1983. Jimmy Cliff poursuit sa collaboration fructueuse avec Amir Bayyan de Kool & The Gang. Après le succès de Reggae Night, le Jamaïcain puise dans l’album The Power and the Glory pour extraire un second single aux accents plus spirituels. We All Are One traduit sa vision humaniste du monde, thème récurrent dans son œuvre depuis sa conversion à l’islam au Sénégal.
Cette période marque l’apogée de sa renaissance artistique. Après s’être accordé une pause à la fin des années soixante-dix pour voyager en Afrique et explorer sa spiritualité, Jimmy Cliff revient avec une maturité nouvelle. Sa rencontre avec Amir Bayyan, guitariste et claviériste de Kool & The Gang, demi-frère de Ronald et Robert “Kool” Bell, transforme sa carrière.
L’engagement spirituel
Le chanteur développe une approche plus consciente de sa musique. Ses albums de cette époque portent souvent une connotation humaniste chère à Jimmy Cliff. Il participe d’ailleurs à l’album Sun City avec le groupe Artists United Against Apartheid créé par Steven Van Zandt pour s’opposer à la politique sud-africaine d’apartheid. Cet engagement politique et social transparaît dans ses compositions.
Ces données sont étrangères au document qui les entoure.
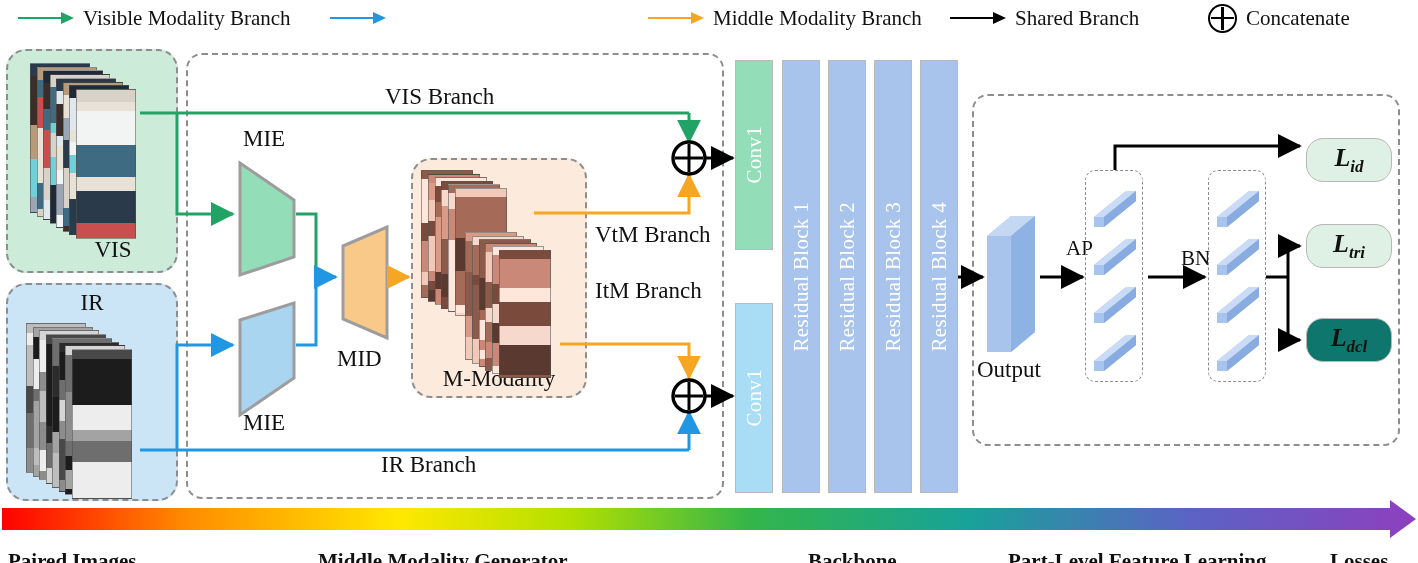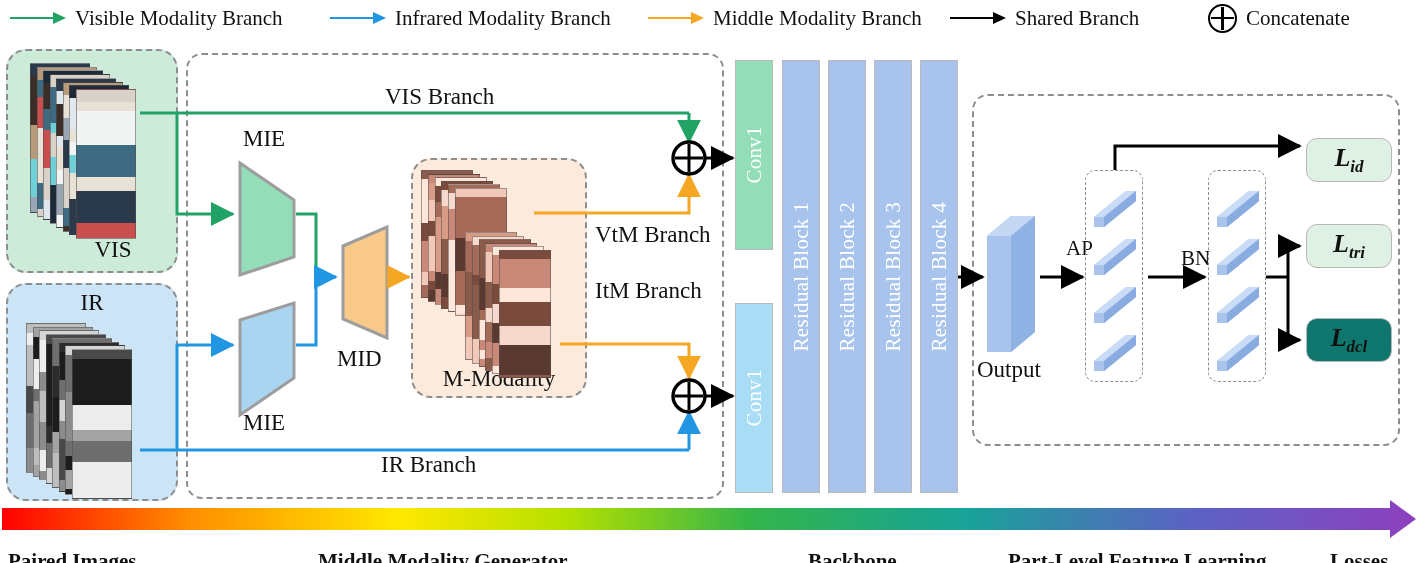"Visible Modality Branch" div.lg-item { left: 10px -> 18px }
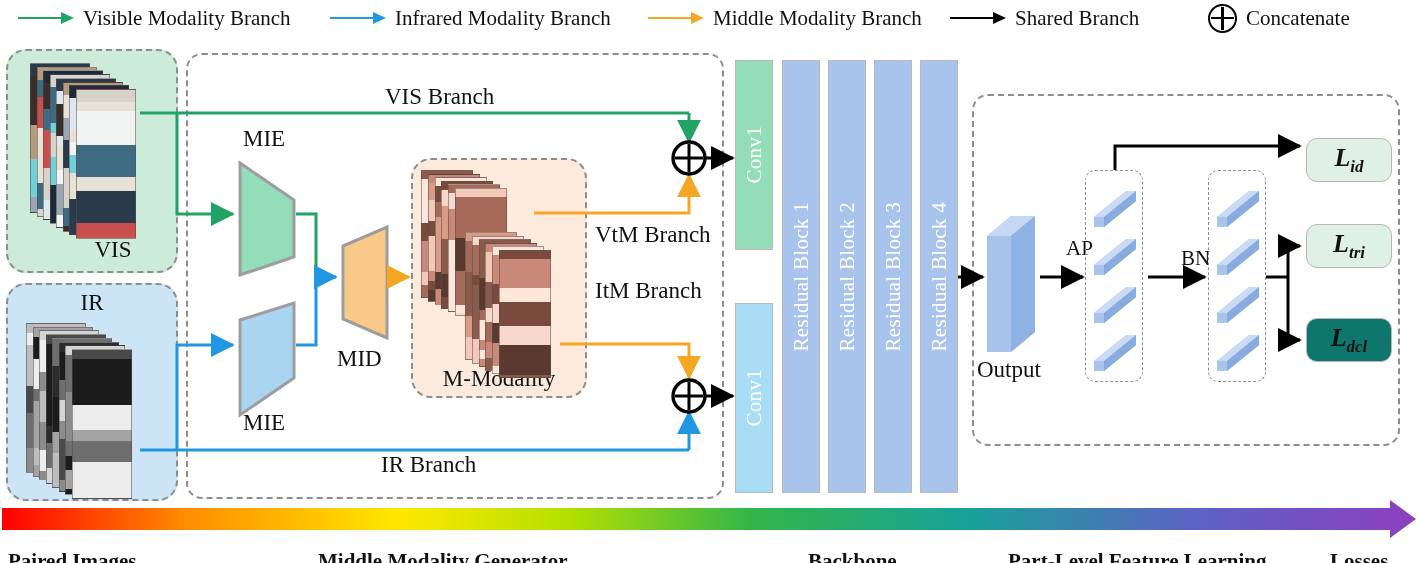"Infrared Modality Branch" span.lg-label { html: <span>Infrared Modality Branch</span> -> none }
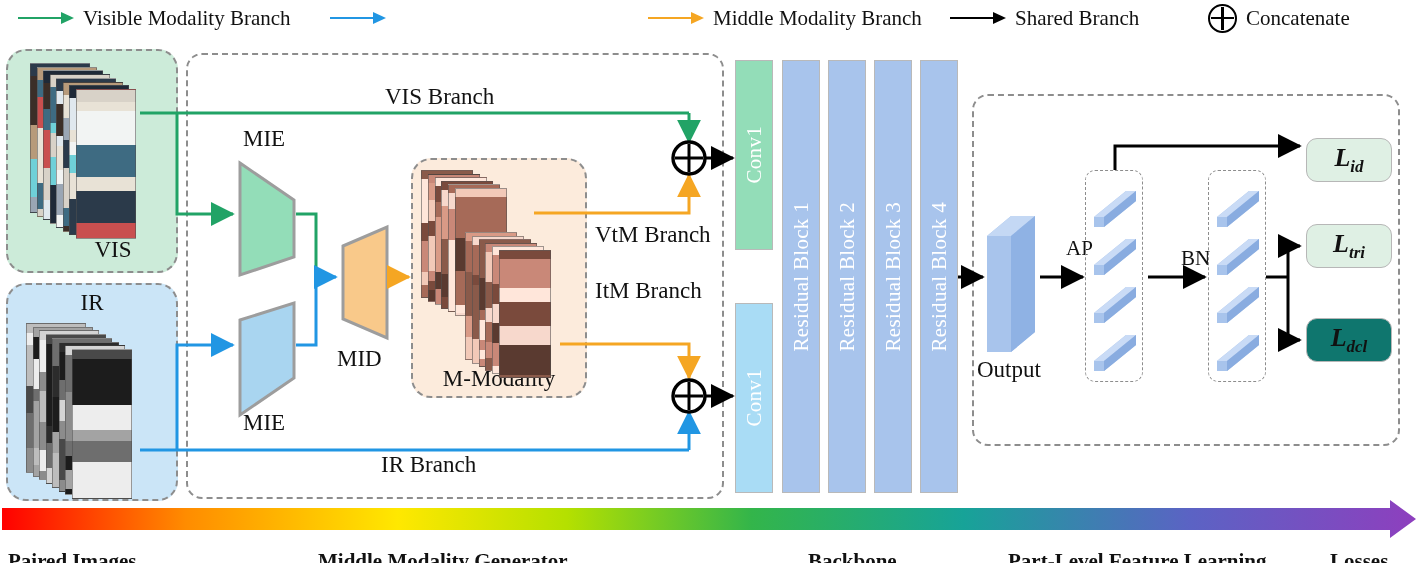"Lid" .lossbox { border-radius: 11px -> 17px }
CBS Records mise sur cette collaboration prometteuse. La firme distribue largement le single en Europe et aux États-Unis. L’album The Power and the Glory devient disque d’or en France, confirmant l’impact commercial de cette association artistique inattendue entre l’univers reggae jamaïcain et le funk américain.
Kool & The Gang, partenaires créatifs
Les musiciens de Kool & The Gang participent aux enregistrements de la plupart des titres de l’album. Cette collaboration transcende les genres musicaux traditionnels. A. Bayyan, H. Harris, J. Williams et R. Harris co-signent We All Are One, apportant leur expertise funk et soul au reggae de Jimmy Cliff.
Cette fusion musicale correspond à l’air du temps des années quatre-vingt. Les frontières entre genres s’estompent, les collaborations interraciales se multiplient. Jimmy Cliff profite de cette ouverture pour élargir son audience tout en conservant son message spirituel et social. Le single bénéficie d’un clip vidéo de cinq minutes tourné en 1983.